===== RECORDS PROVIDED =====

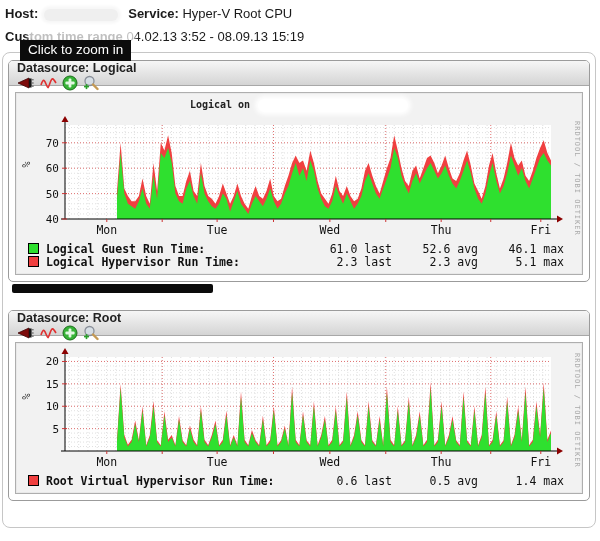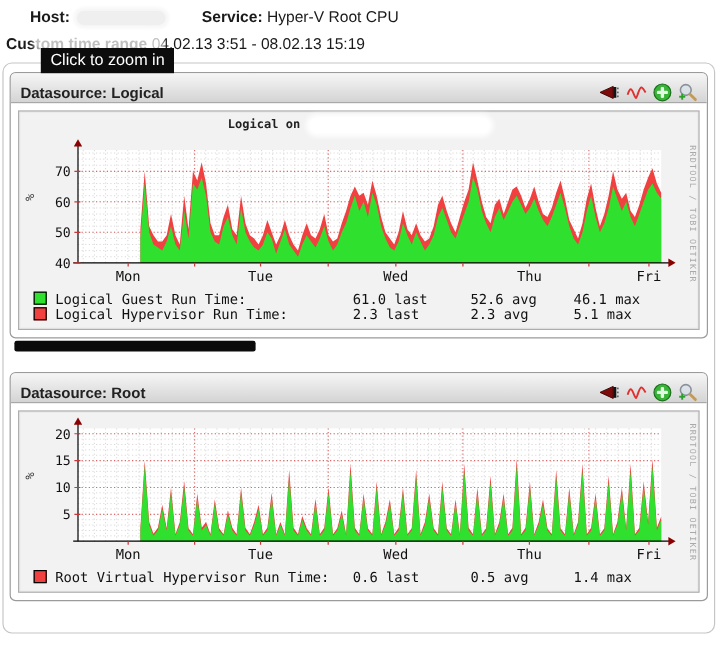--- a/index.html
+++ b/index.html
@@ -8,7 +8,7 @@
     font-family:"Liberation Sans",sans-serif;overflow:hidden;
   }
   .top-header{padding:6px 6px 0 5px;font-size:13px;color:#1a1a1a;}
-  .top-header b{font-weight:bold;margin-left:20px;}
+  .top-header b{font-weight:bold;}
   .redact-blur{
     display:inline-block;width:74px;height:12px;background:#efefef;border-radius:6px;
     box-shadow:0 0 3px 3px #f7f7f7;vertical-align:middle;margin:0 10px 0 6px;

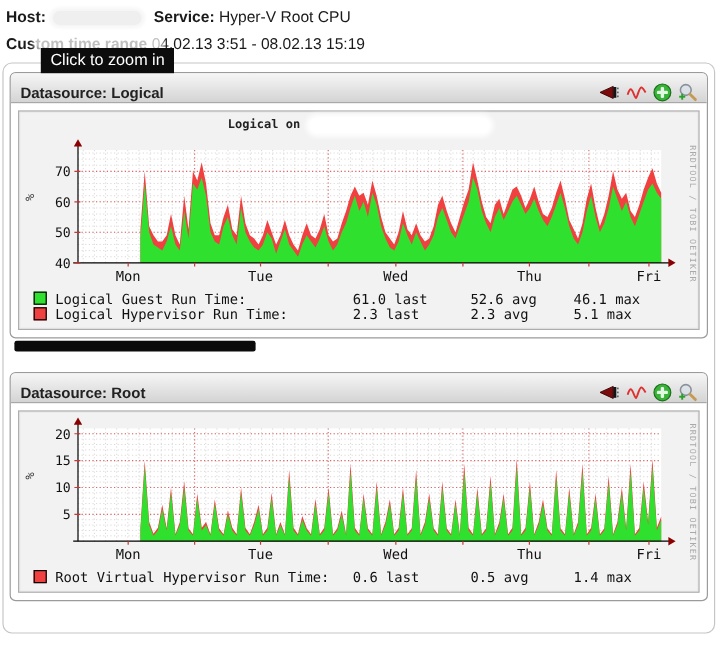--- a/index.html
+++ b/index.html
@@ -87,7 +87,7 @@
 
 <div class="time-line">
   <b>Custom time range</b>
-  <span>04.02.13 3:51 - 08.02.13 15:19</span>
+  <span>04.02.13 3:52 - 08.09.13 15:19</span>
 </div>
 <div class="smear"></div>
 

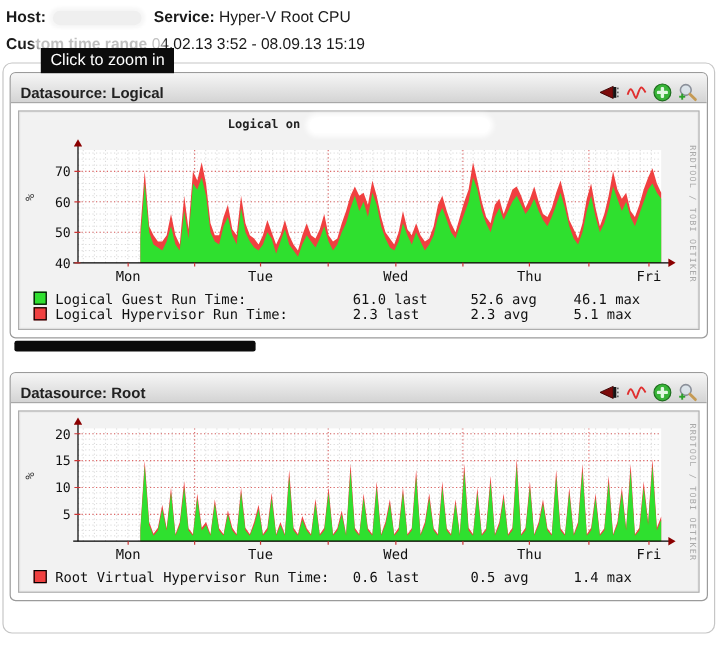--- a/index.html
+++ b/index.html
@@ -19,7 +19,7 @@
     opacity:.72;border-radius:8px;box-shadow:0 0 3px 3px rgba(255,255,255,.85);z-index:3;
   }
   .tooltip{
-    position:absolute;left:34px;top:40px;z-index:6;background:#0c0c0c;color:#ffffff;
+    position:absolute;left:20px;top:40px;z-index:6;background:#0c0c0c;color:#ffffff;
     font-size:13.5px;padding:2px 8px 4px 8px;white-space:nowrap;
   }
   .outer{

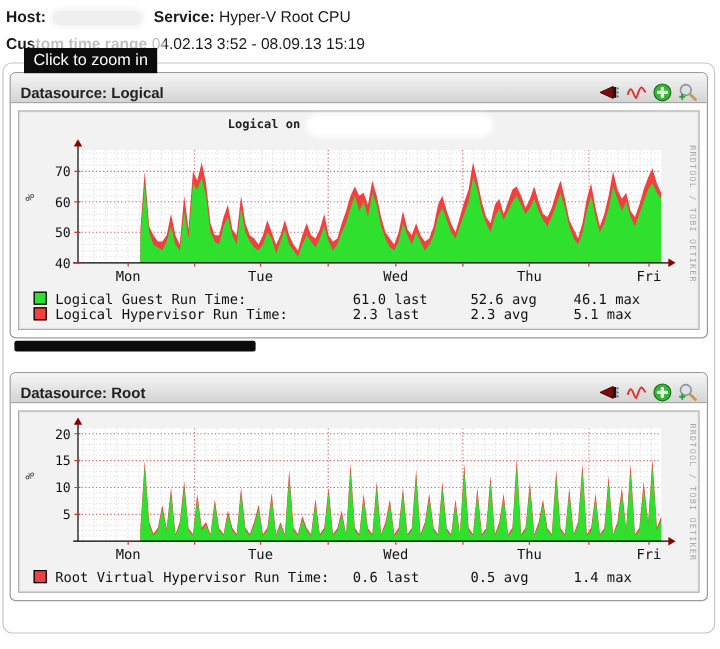--- a/index.html
+++ b/index.html
@@ -32,7 +32,7 @@
   }
   .panel-header{
     height:24px;background:linear-gradient(#f6f6f6,#d4d4d4);
-    display:flex;align-items:flex-end;padding:0 8px;border-bottom:1px solid #a8a8a8;
+    display:flex;align-items:flex-start;padding:0 8px;border-bottom:1px solid #a8a8a8;flex-direction:column;
   }
   .panel-title{flex:1;font-weight:bold;font-size:12.5px;color:#222222;}
   .icons{display:flex;align-items:center;gap:5px;}

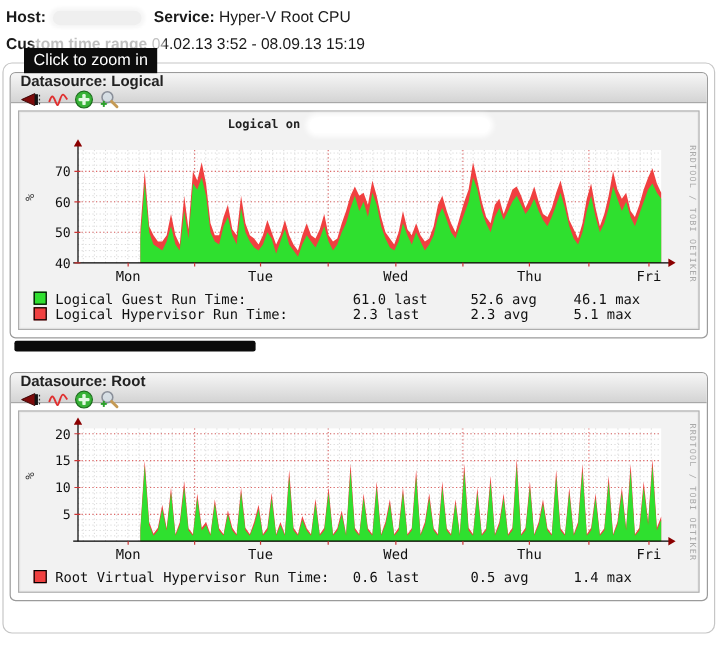--- a/index.html
+++ b/index.html
@@ -67,7 +67,7 @@
   .sq{width:9px;height:9px;border:1px solid #000000;margin-right:7px;flex:none;}
   .sq-g{background:#2fe02f;}
   .sq-r{background:#f04040;}
-  .legend-label{width:248px;}
+  .legend-label{width:248px;font-weight:bold;}
   .lv{}
   .lv.last{width:98px;}
   .lv.avg{width:86px;}

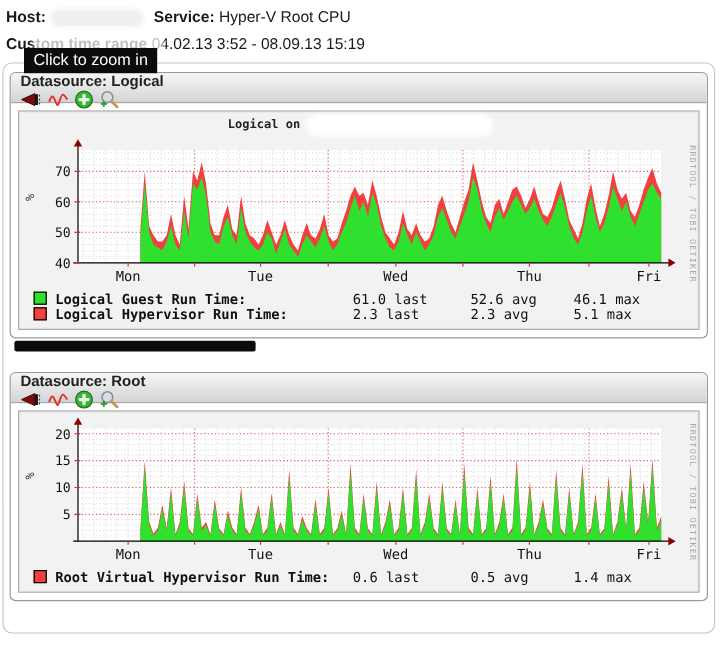--- a/index.html
+++ b/index.html
@@ -68,7 +68,7 @@
   .sq-g{background:#2fe02f;}
   .sq-r{background:#f04040;}
   .legend-label{width:248px;font-weight:bold;}
-  .lv{}
+  .lv{text-align:right;}
   .lv.last{width:98px;}
   .lv.avg{width:86px;}
   .lv.max{width:86px;}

=====

#### INSTRUCTIONS FOR THE TASK
Repeat exactly the lines from the one containing "-68,7 +68,7 @@" through the last line of the records above, both included, and nothing else.

#### RESPONSE AREA
@@ -68,7 +68,7 @@
   .sq-g{background:#2fe02f;}
   .sq-r{background:#f04040;}
   .legend-label{width:248px;font-weight:bold;}
-  .lv{}
+  .lv{text-align:right;}
   .lv.last{width:98px;}
   .lv.avg{width:86px;}
   .lv.max{width:86px;}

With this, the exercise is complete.